Intervista a Luciano Violante – Giustizia e mito tra Antigone ed Edipo Re

D: Dal momento che abbiamo parlato di tragedie come l’Edipo Re e l’Antigone, all’interno delle quali è fortemente presente una profonda base umana, ad esempio il rapporto con l’aspetto dionisiaco e il concetto della catarsi elaborato da Aristotele, le volevo chiedere in che modo essa si sviluppa nella
prospettiva della giustizia.

R: La tragedia è un luogo pedagogico in Grecia. Pericle stabilì che i poveri potevano non pagare il biglietto per accedere alle tragedie per un fattore educativo; quindi, innanzitutto, bisogna collocarsi in quest’ottica, ovvero quella della rappresentazione tragica come un momento di apprendimento dei valori della comunità. Le due tragedie che hai citato, l’Antigone e l’Edipo re, ruotano attorno al tema della giustizia. La prima attorno ai problemi di chi governa, e ai problemi del cittadino: Antigone è il “polites”, Creonte il governante. E come far incontrare questi temi? La tragedia scoppia perché questi non lo fanno.
L’Edipo re presenta il tema dell’imprudenza, Edipo difatti istituisce un processo senza aver compreso che è lui stesso l’assassino. Quindi le tematiche sono le seguenti: il rapporto tra la comunità e il singolo; fino a che punto è giusto contestare il principio della regola; fino a che punto è giusto imporre la regola sul cittadino, per l’Antigone. Per l’Edipo re è lo stare attenti ad aprire un conflitto di cui non si può conoscere la conclusione.

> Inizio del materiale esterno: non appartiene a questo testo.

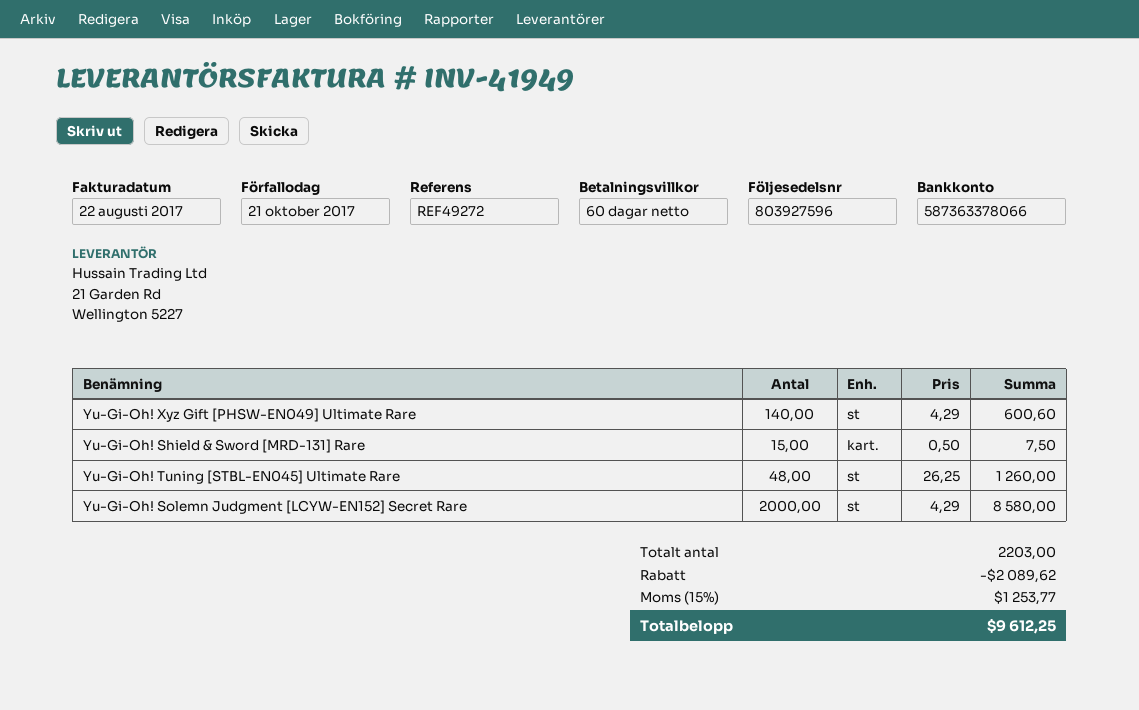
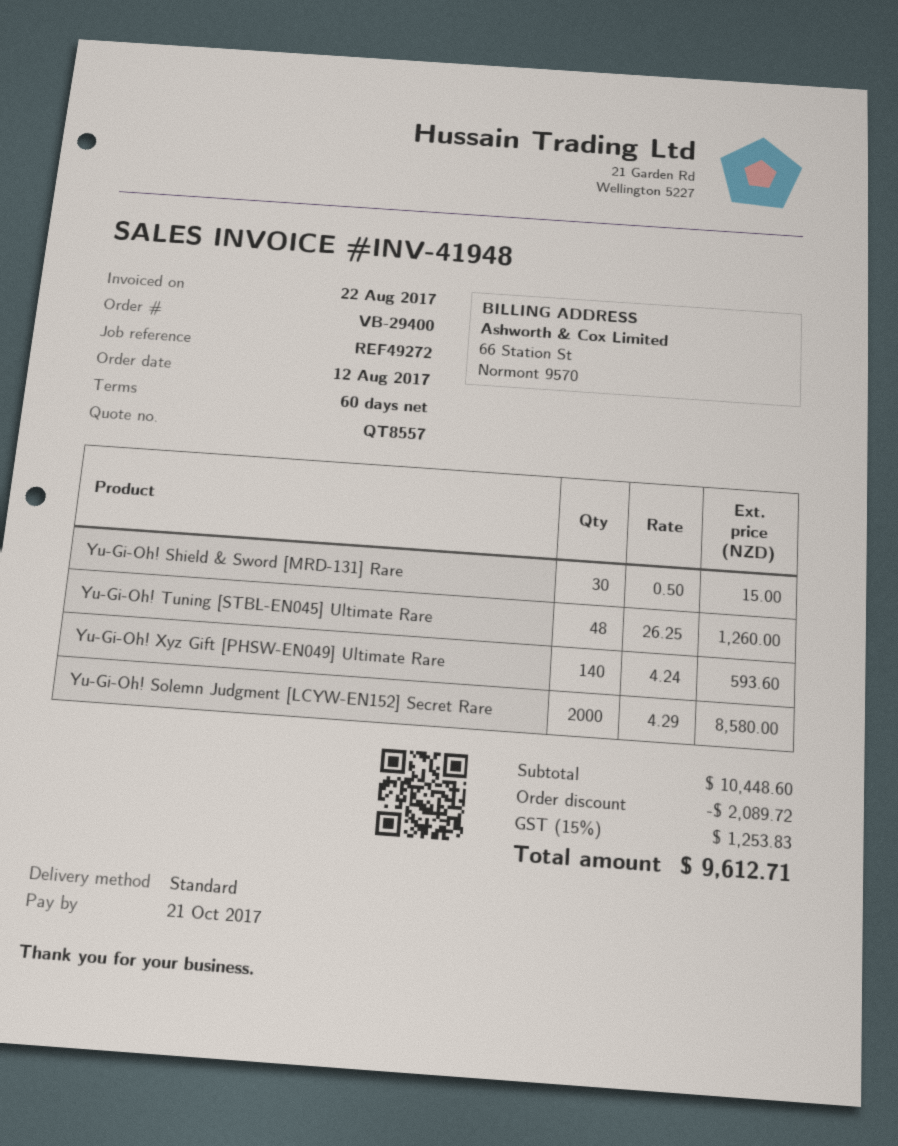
invoice number: INV-41949 -> INV-41948
Yu-Gi-Oh! Xyz Gift [PHSW-EN049] Ultimate Rare: 140 x 4.29 = 600.60 -> 140 x 4.24 = 593.60
Yu-Gi-Oh! Shield & Sword [MRD-131] Rare: 15 x 0.50 = 7.50 -> 30 x 0.50 = 15.00
discount: 2089.62 -> 2089.72
tax: 15% = 1253.77 -> 15% = 1253.83
total: 9612.25 -> 9612.71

D: L’Antigone ha come centro tematico il conflitto tra le “agrapta nomina” e il “nomos poleos”, ovvero tra le leggi non scritte della tradizione aristocratica e quelle riconosciute dalla città. Nel mondo moderno, quali sono le cause di tale inconciliabilità?

R: Innanzitutto voglio far presente che il filosofo dell’imperatore Giuliano scrisse che le leggi non scritte sono eterne, poiché non possono essere modificate; quelle scritte invece mutano. I principi morali, che fanno parte delle leggi non scritte, valgono sempre nel tempo, ma non possono essere imposti. Bisogna stare molto attenti a coloro che pretendono di porre principi etici per la legge, così nasce infatti l’autoritarismo. Il principio morale è slegato, ma non indipendente, dalla forza della legge, e si impone dal momento che è giusto e il popolo lo condivide, non perché essa lo assicura.

D: Lei ha anche parlato di indifferenza prendendo come esempio due quadri di Bruegel. Questa sembra essere già riscontrabile all’interno della tragedia; lo era anche nella realtà di allora?

R: Che io sappia, no. L’indifferenza non è presente, poiché la comunità attiva nella città greca è piccola, composta di soli maschi adulti. Dal momento che la tragedia è un fattore pedagogico ed educativo, tutti i fatti rilevanti vengono direttamente riportati in essa, ma ne abbiamo solo una piccola parte. Molte cose sono state perdute, e altre le conosciamo grazie a testimonianze indirette, quindi per quello che io ricordi, l’indifferenza non è un tema della tragedia greca, dal momento che la “polis” è un’entità di cui far parte, legata alla grandezza della comunità, alla molteplicità dei soggetti che vi si muovono all’interno e al principio di convenienza. Ciò che non ci conviene conoscere non lo conosciamo. Ciò che non ci conviene sapere, evitiamo di saperlo. Questo perché la conoscenza può produrre un dolore maggiore.

D: Posso prendere come esempio ciò che è successo recentemente con le elezioni regionali: quando lei ha parlato di indifferenza, mi è venuta in mente la scarsa affluenza alle votazioni, che era già stata anticipata dall’altrettanto esigua partecipazione alla formazione del nuovo governo. Cosa ne pensa in merito?

R: L’astensionismo non è frutto dell’indifferenza, ma dell’incapacità del ceto politico-dirigente di richiamare i cittadini a temi di interesse generale. Nel momento in cui penso che sia in corso un mero litigio o una corsa per esercitare il potere, automaticamente non me ne interesso. Il problema di fondo è che a partire dagli anni ‘80 vi è stato un processo di statalizzazione dei partiti politici, che sono passati dall’essere componenti di una società, all’essere parte dello Stato. Ora, grazie ai sistemi elettorali che hanno premiato la vicinanza al capo, non si è più capaci di rappresentare qualcosa o qualcuno. Tutto questo ha come reazione ‘io non vado a votare’. La responsabilità non è di chi non vota, ma di chi non ha creato i meccanismi di partecipazione.